I never thought I’d be making this statement about a Strokes record, but the New York band’s fourth album is packed with surprises. Sure, the defining formal fundaments remain: the highly stylized, hermetic sound; the obsessively vacuum-packed rhythm tracks of drummer Fab Moretti and bassist Nikolai Fraiture; the meticulous guitar interplay of Nick Valenzi and Albert Hammond Jr.; Julian Casablancas’ detached, vampire-nocturnal vocals. But atop this aural/stylistic architecture, the band proceeds to toss one lively curveball after another, resulting in an engagingly eclectic, improbably upbeat stack of tracks.
The process that led to Angles was unlike anything the Strokes had previously experienced, and it included some speedbumps along the way. The initial sessions took place at Avatar Studios in Midtown Manhattan with veteran producer Joe Chiccarelli (My Morning Jacket, the Shins), whose specialty is capturing full-band performances live off the floor. But the band found the results of those audio verite sessions unsatisfactory. “It just sounded boring,” guitarist Albert Hammond Jr. recently told the New York Times. The band then headed upstate to Hammond’s place to give the material another run-through with producer Gus Oberg. The 10 tracks that made the cut are drawn primarily from these later sessions, though the band retained some of the work done with Chiccarelli, presumably tweaked to some degree.
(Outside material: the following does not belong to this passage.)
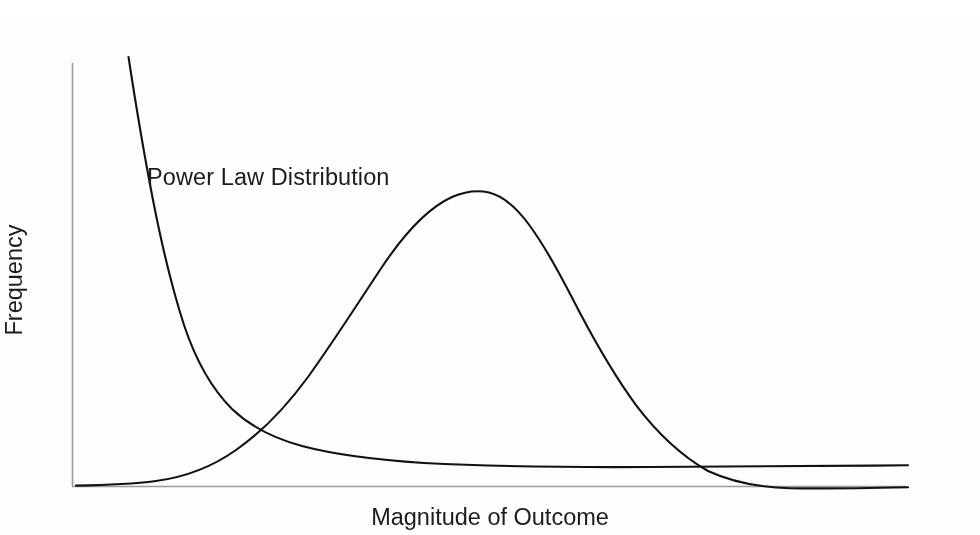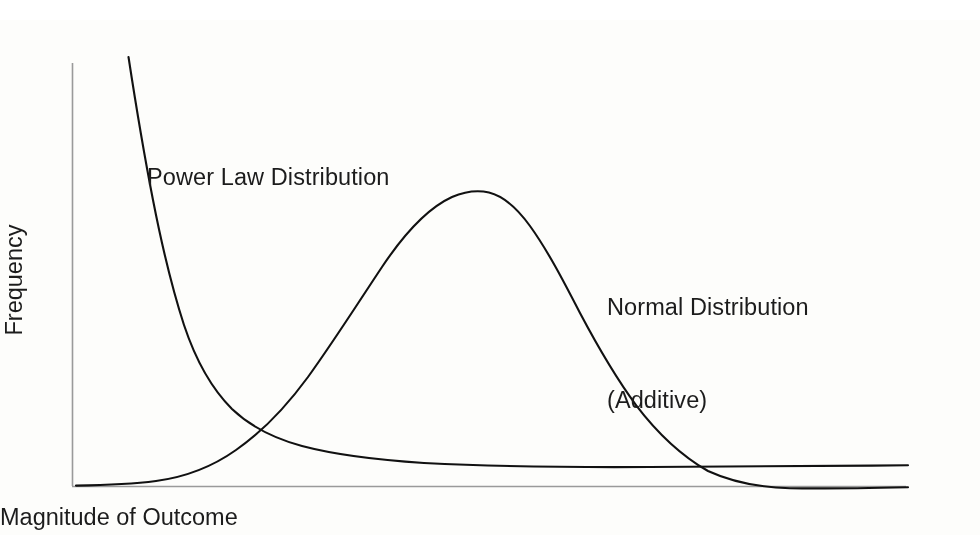"Normal Distribution" div.anno { html: <div> <div>Normal Distribution</div> <div>(Additive)</div> </div> -> none }
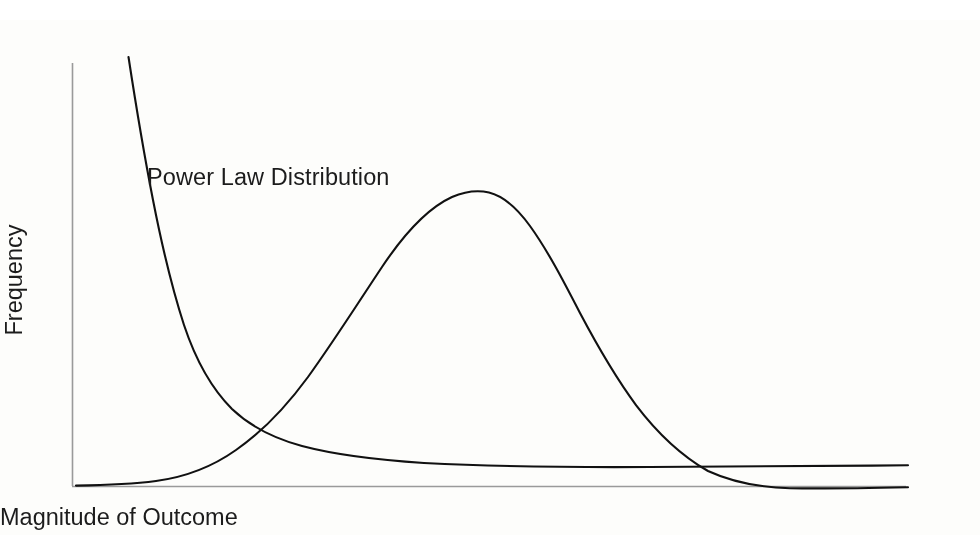"Magnitude of Outcome" #xaxis-label { text-align: none -> center }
Even more significantly, the writing and arrangements weren’t created by Casablancas as before, but instead sprang out of collaborative efforts among the other four bandmembers while the frontman was touring behind his 2009 solo LP Phrazes for the Young; he subsequently laid his own ideas over the top of what had already been created. “I think ‘collaboration Strokes’ is more on the side of just poppy than what I am interested in personally,” Casablancas told the New York Times (though he admitted he’d made no modifications to 60% of the work the band had delivered to him).